WORK ITEM.
Go through the records and copy each line where the word "composite" occurs.

+++ EXERCISE DATA

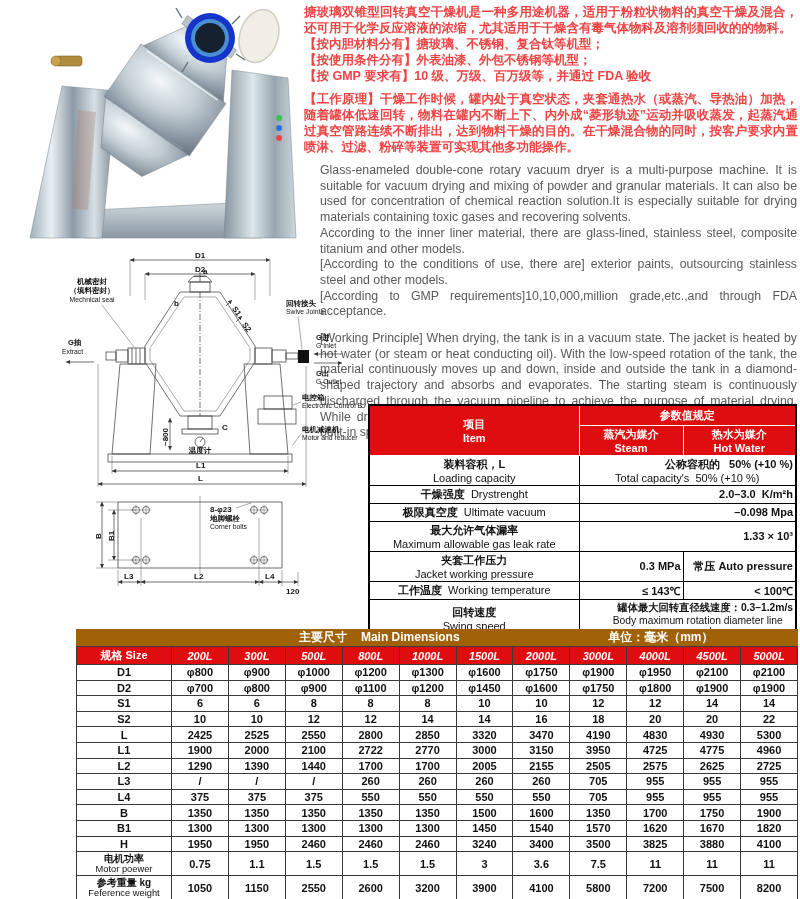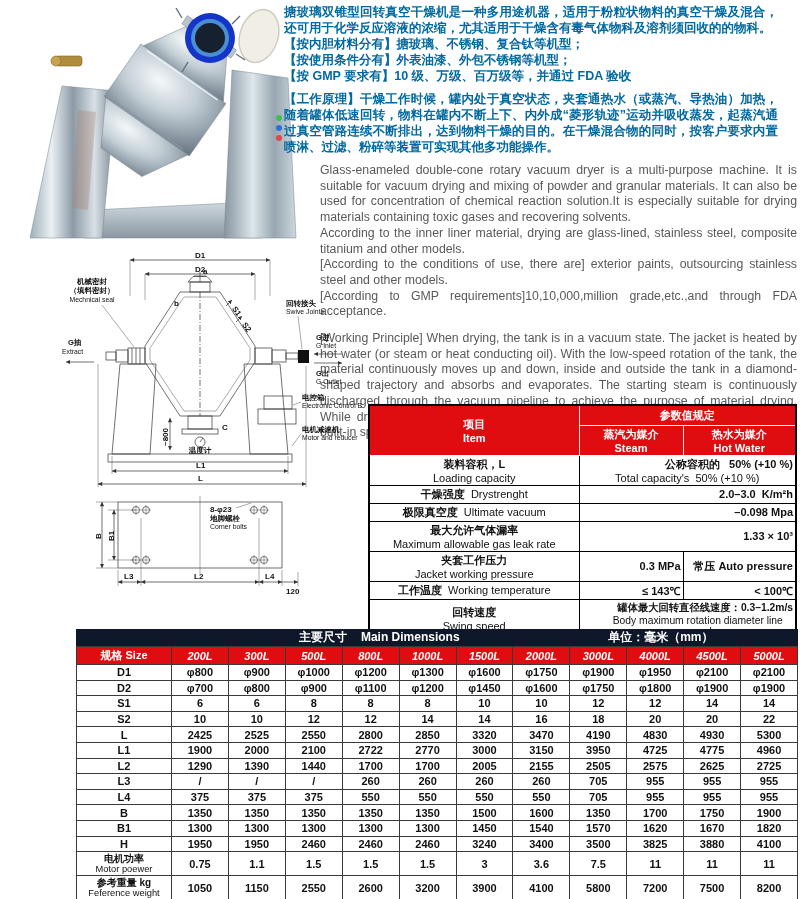--- a/index.html
+++ b/index.html
@@ -1,21 +1,21 @@
 <!DOCTYPE html>
 <html><head>
 <meta charset="utf-8">
 <style>
   html,body{margin:0;padding:0;background:#fff;}
   .page{position:relative;width:800px;height:899px;background:#fff;overflow:hidden;
         font-family:"Liberation Sans",sans-serif;color:#111;}
 
   
-  .intro{position:absolute;left:284px;top:4px;width:494px;font-size:12.5px;
-         line-height:16px;font-weight:600;text-align:justify;color:#0369a1;}
+  .intro{position:absolute;left:304px;top:4px;width:494px;font-size:12.5px;
+         line-height:16px;font-weight:600;text-align:justify;color:#ef4444;}
   .intro p{margin:0;}
   .intro .prefix{font-weight:800;}
   .principle-zh{margin-top:7px !important;}
 
   
   .en{position:absolute;left:320px;top:163px;width:477px;color:#59595b;
       font-size:12.3px;line-height:15.7px;text-align:justify;}
   .en p{margin:0;}
   .en .gap{height:11px;}
 
@@ -39,21 +39,21 @@
   .spec{border:2px solid #000000;}
   .spec .zh{font-weight:700;}
   .spec .en2{font-weight:400;}
   .spec tr.h1{height:20px;} .spec tr.h2{height:29px;}
   .spec tr.r2l{height:29px;} .spec tr.r1l{height:18px;padding-left:26px;} .spec tr.r3l{height:31px;}
   .spec .val{font-weight:700;text-align:right;}
   .spec .vsm{font-size:10.3px;padding-left:23px;}
 
   
   .dim-wrap{position:absolute;left:76px;top:629px;width:722px;}
-  .dim-title{position:relative;height:17px;background:#0f172a;color:#fff;
+  .dim-title{position:relative;height:17px;background:#a16207;color:#fff;
              font-weight:700;font-size:12px;line-height:17px;}
   .dim-title .tg{position:absolute;left:42%;transform:translateX(-50%);white-space:nowrap;}
   .dim-title .ug{position:absolute;left:81%;transform:translateX(-50%);white-space:nowrap;}
   .dim-title .sp{display:inline-block;width:14px;}
   #dim-table{width:100%;border-collapse:collapse;table-layout:fixed;font-size:11px;
              border:1.5px solid #222;}
   #dim-table th,#dim-table td{border:1px solid #3a3a3a;text-align:center;
              vertical-align:middle;padding:0 1px;}
   #dim-table thead th{background:#e00d10;color:#fff;font-weight:700;font-style:italic;
              height:17px;}
@@ -130,21 +130,21 @@
   <div class="intro">
     <p>搪玻璃双锥型回转真空干燥机是一种多用途机器，适用于粉粒状物料的真空干燥及混合，还可用于化学反应溶液的浓缩，尤其适用于干燥含有毒气体物科及溶剂须回收的的物科。</p>
     <p><span class="prefix">【按内胆材料分有】</span><span>搪玻璃、不锈钢、复合钛等机型；</span></p>
     <p><span class="prefix">【按使用条件分有】</span><span>外表油漆、外包不锈钢等机型；</span></p>
     <p><span class="prefix">【按 GMP 要求有】</span><span>10 级、万级、百万级等，并通过 FDA 验收</span></p>
     <p class="principle-zh"><span class="prefix">【工作原理】</span><span>干燥工作时候，罐内处于真空状态，夹套通热水（或蒸汽、导热油）加热，随着罐体低速回转，物料在罐内不断上下、内外成“菱形轨迹”运动并吸收蒸发，起蒸汽通过真空管路连续不断排出，达到物料干燥的目的。在干燥混合物的同时，按客户要求内置喷淋、过滤、粉碎等装置可实现其他多功能操作。</span></p>
   </div>
 
   <div class="en">
     <p>Glass-enameled double-cone rotary vacuum dryer is a multi-purpose machine. It is suitable for vacuum drying and mixing of powder and granular materials. It can also be used for concentration of chemical reaction solution.It is especially suitable for drying materials containing toxic gases and recovering solvents.</p>
-    <p>According to the inner liner material, drying are glass-lined, stainless steel, composite titanium and other models.</p>
+    <p>According to the inner liner material, there are glass-lined, stainless steel, composite titanium and other models.</p>
     <p>[According to the conditions of use, there are] exterior paints, outsourcing stainless steel and other models.</p>
     <p>[According to GMP requirements]10,10,000,million grade,etc.,and through FDA acceptance.</p>
     <div class="gap"></div>
     <p>[Working Principle] When drying, the tank is in a vacuum state. The jacket is heated by hot water (or steam or heat conducting oil). With the low-speed rotation of the tank, the material continuously moves up and down, inside and outside the tank in a diamond-shaped trajectory and absorbs and evaporates. The starting steam is continuously discharged through the vacuum pipeline to achieve the purpose of material drying. While drying the mixture, other multi-functional operations can be realized by using built-in spraying, filtering and crushing devices as required by customers.</p>
   </div>
 
   <svg class="drawing" width="312" height="345" viewBox="0 0 312 345">
     <defs>
       <marker id="arr" markerWidth="8" markerHeight="8" refX="6" refY="3" orient="auto">
         <path d="M0,0 L6,3 L0,6 z" fill="#333"></path>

++++++

RESPONSE TO THE EXERCISE.
-    <p>According to the inner liner material, drying are glass-lined, stainless steel, composite titanium and other models.</p>
+    <p>According to the inner liner material, there are glass-lined, stainless steel, composite titanium and other models.</p>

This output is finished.